Exercise brief
Among the lines of the data below, count those that hold the word "NSNP". Answer with the number alone.

(Itemized modification records)
-=-=-
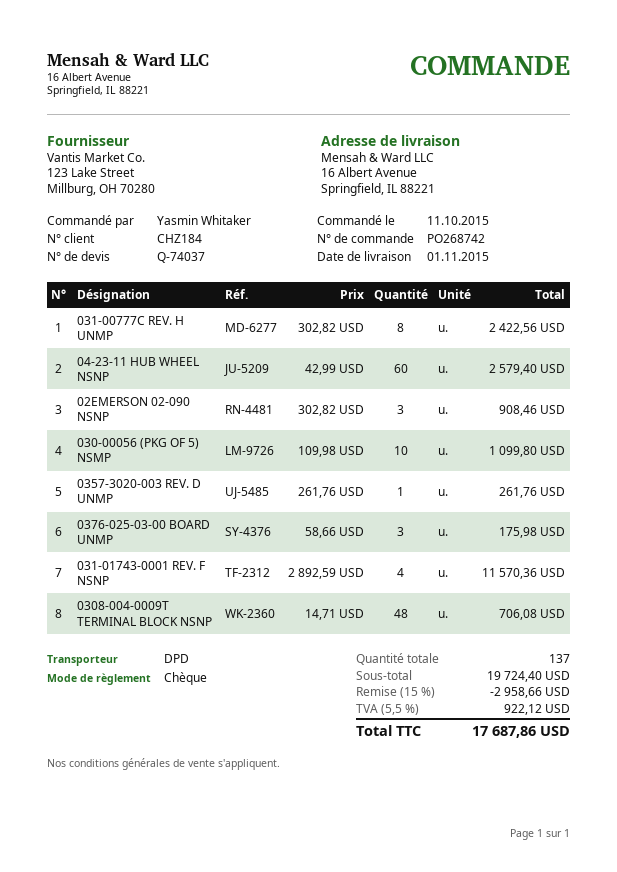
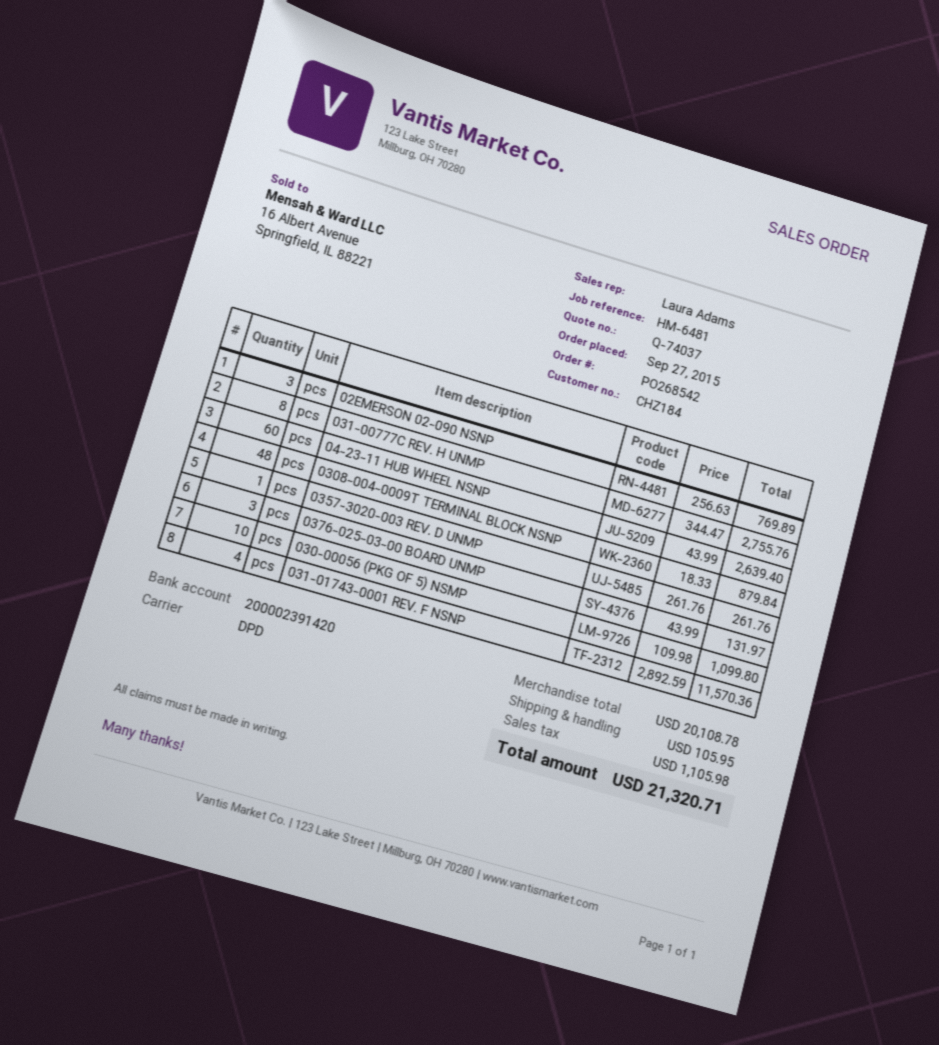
order number: PO268742 -> PO268542
order date: 2015-10-11 -> 2015-09-27
031-00777C REV. H UNMP: 8 x 302.82 = 2422.56 -> 8 x 344.47 = 2755.76
04-23-11 HUB WHEEL NSNP: 60 x 42.99 = 2579.40 -> 60 x 43.99 = 2639.40
02EMERSON 02-090 NSNP: 3 x 302.82 = 908.46 -> 3 x 256.63 = 769.89
0376-025-03-00 BOARD UNMP: 3 x 58.66 = 175.98 -> 3 x 43.99 = 131.97
0308-004-0009T TERMINAL BLOCK NSNP: 48 x 14.71 = 706.08 -> 48 x 18.33 = 879.84
subtotal: 19724.40 -> 20108.78
discount: 15% = 2958.66 -> none
shipping: none -> 105.95
tax: 922.12 -> 1105.98
total: 17687.86 -> 21320.71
-=-=-
Solved problem
3